WORK REQUIRED
Take the material below and extract the lines from the one with "width: 230px ->" through the one with "border: 6px solid", word for word, without pictures.
START EXERCISE INPUTS
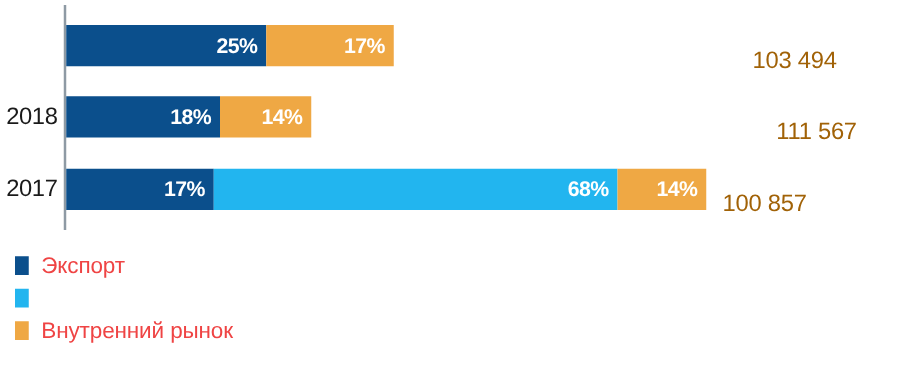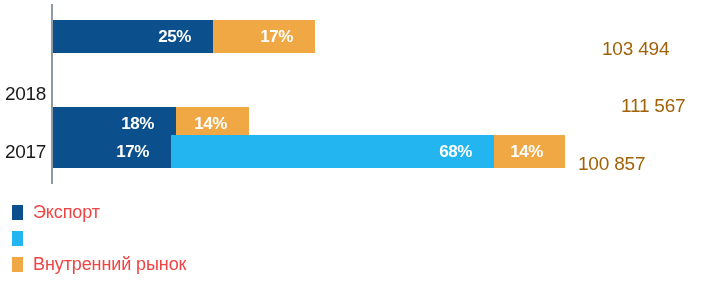"25%" .seg-label { padding-right: 22px -> 7px }
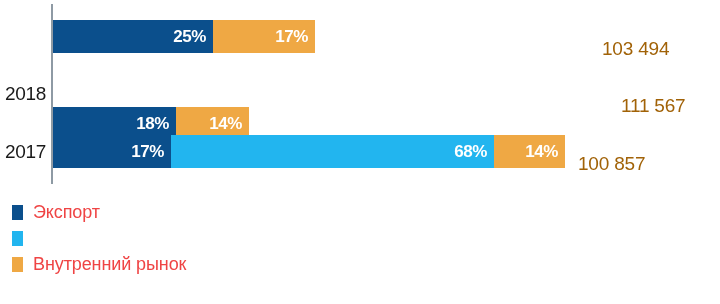"18%" div.stack { margin-top: 30px -> none }
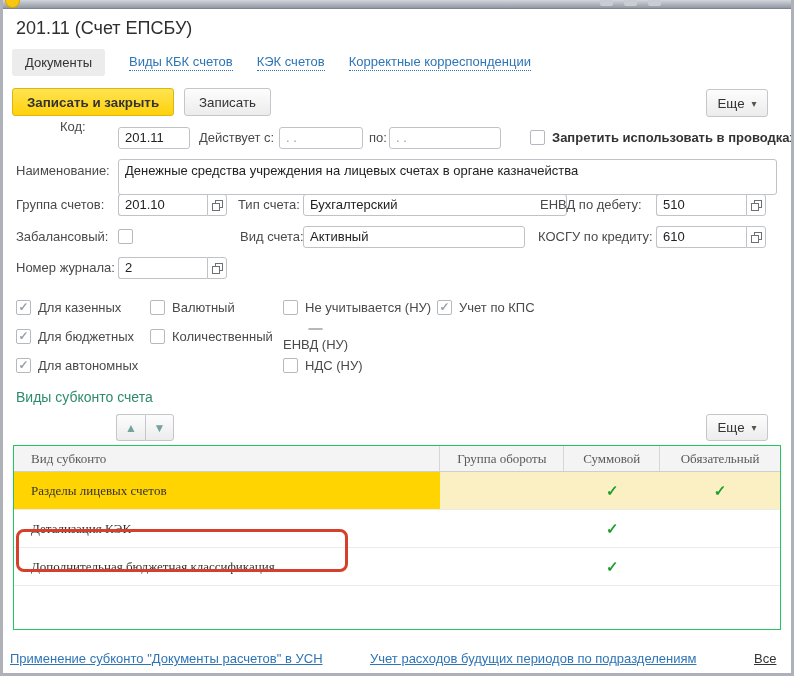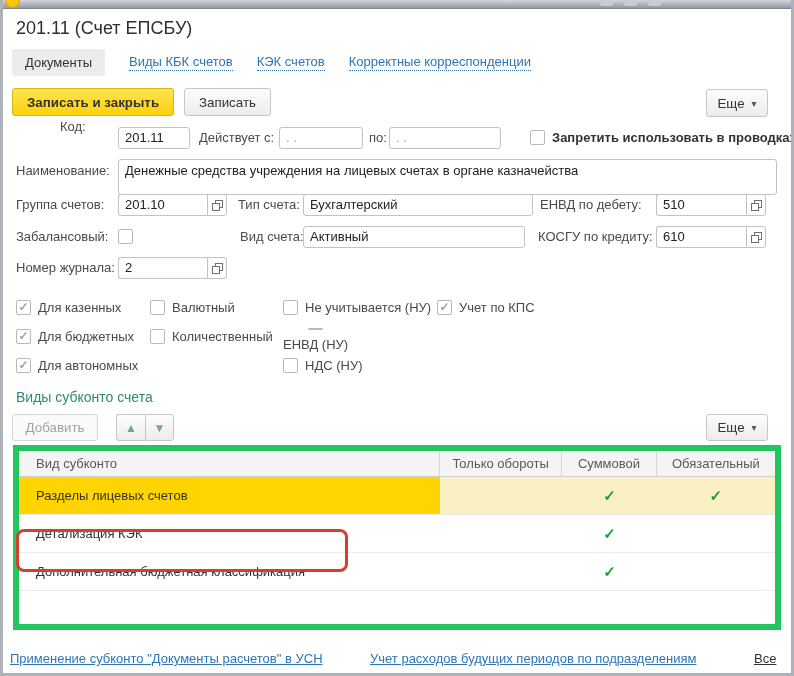"Бухгалтерский" div.input { width: 230px -> 264px }
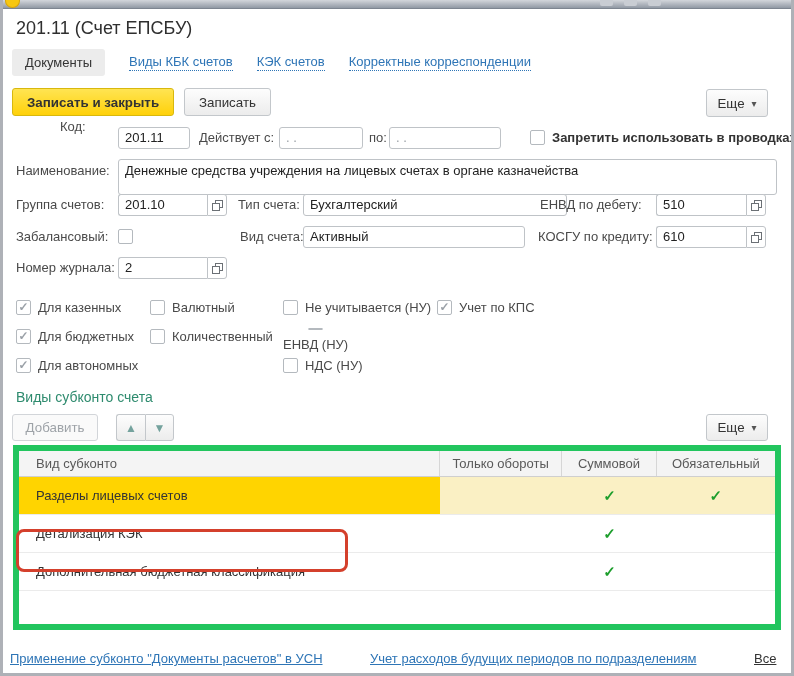"Добавить" button.btn { html: <button>Добавить</button> -> none }
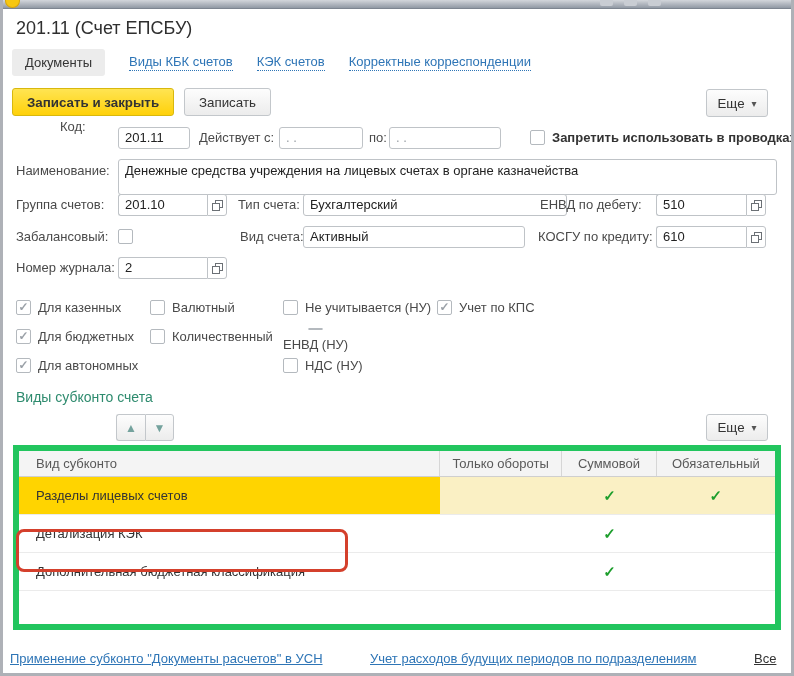"Вид субконто" .tbl { border: 6px solid #22c55e -> 1px solid #22c55e; font-family: none -> Liberation Serif, serif }
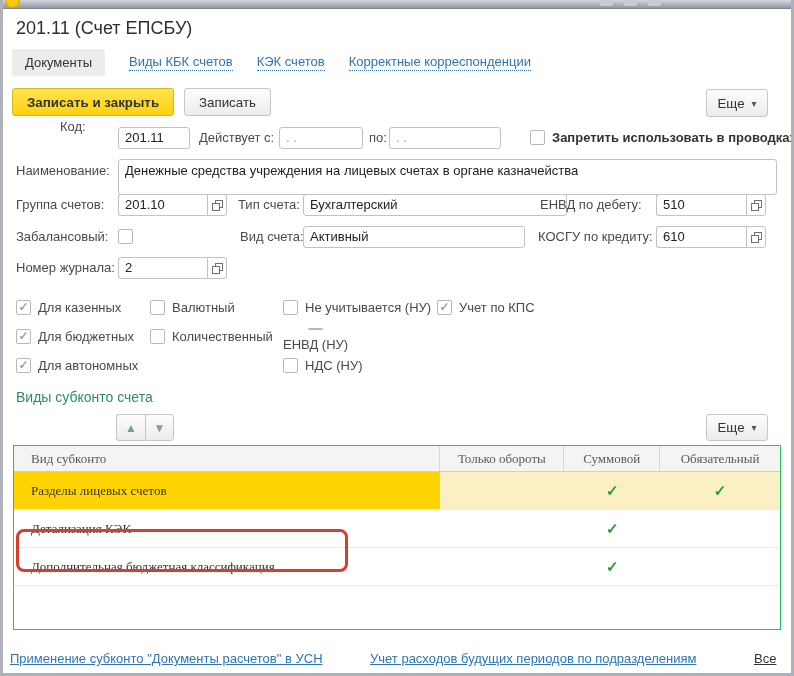"Только обороты" div.cell { text: Только -> Группа }
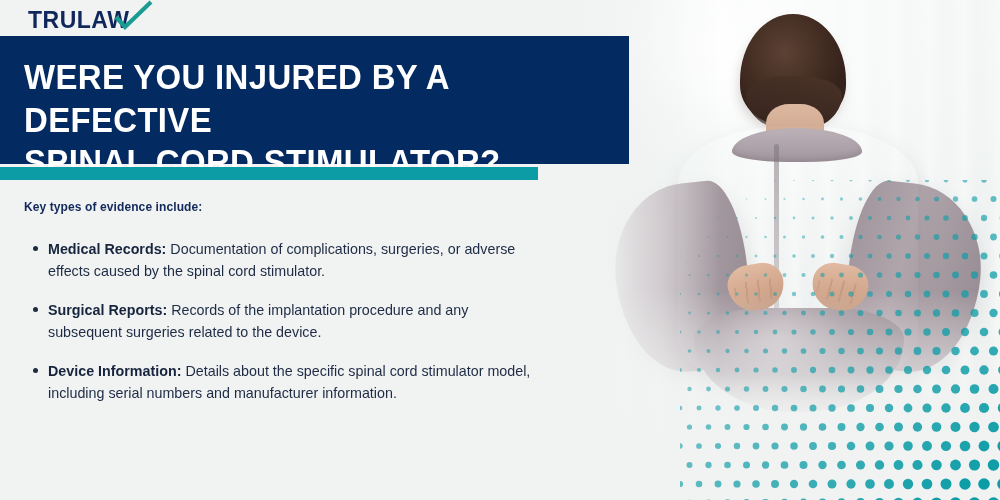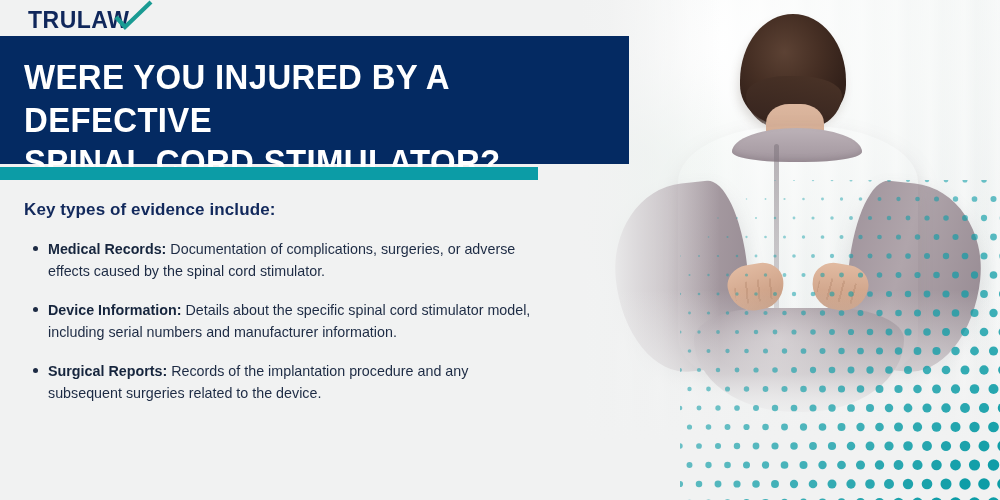"Key types of evidence include:" #lead { font-size: 17px -> 12px }
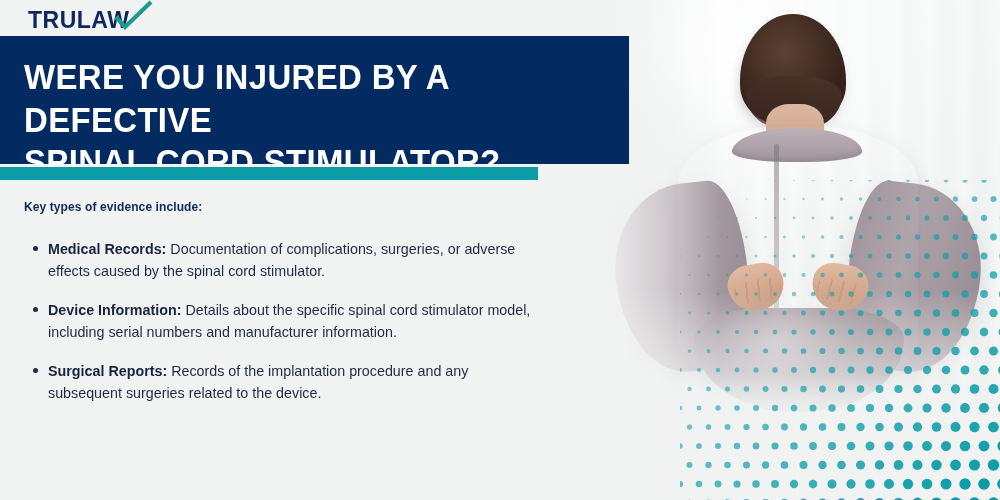"Device Information: Details about the" li { order: before "Surgical Reports: Records of the" -> after "Surgical Reports: Records of the" }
END EXERCISE INPUTS
EXERCISE RESPONSE
"Бухгалтерский" div.input { width: 230px -> 264px }
"Добавить" button.btn { html: <button>Добавить</button> -> none }
"Вид субконто" .tbl { border: 6px solid #22c55e -> 1px solid #22c55e; font-family: none -> Liberation Serif, serif }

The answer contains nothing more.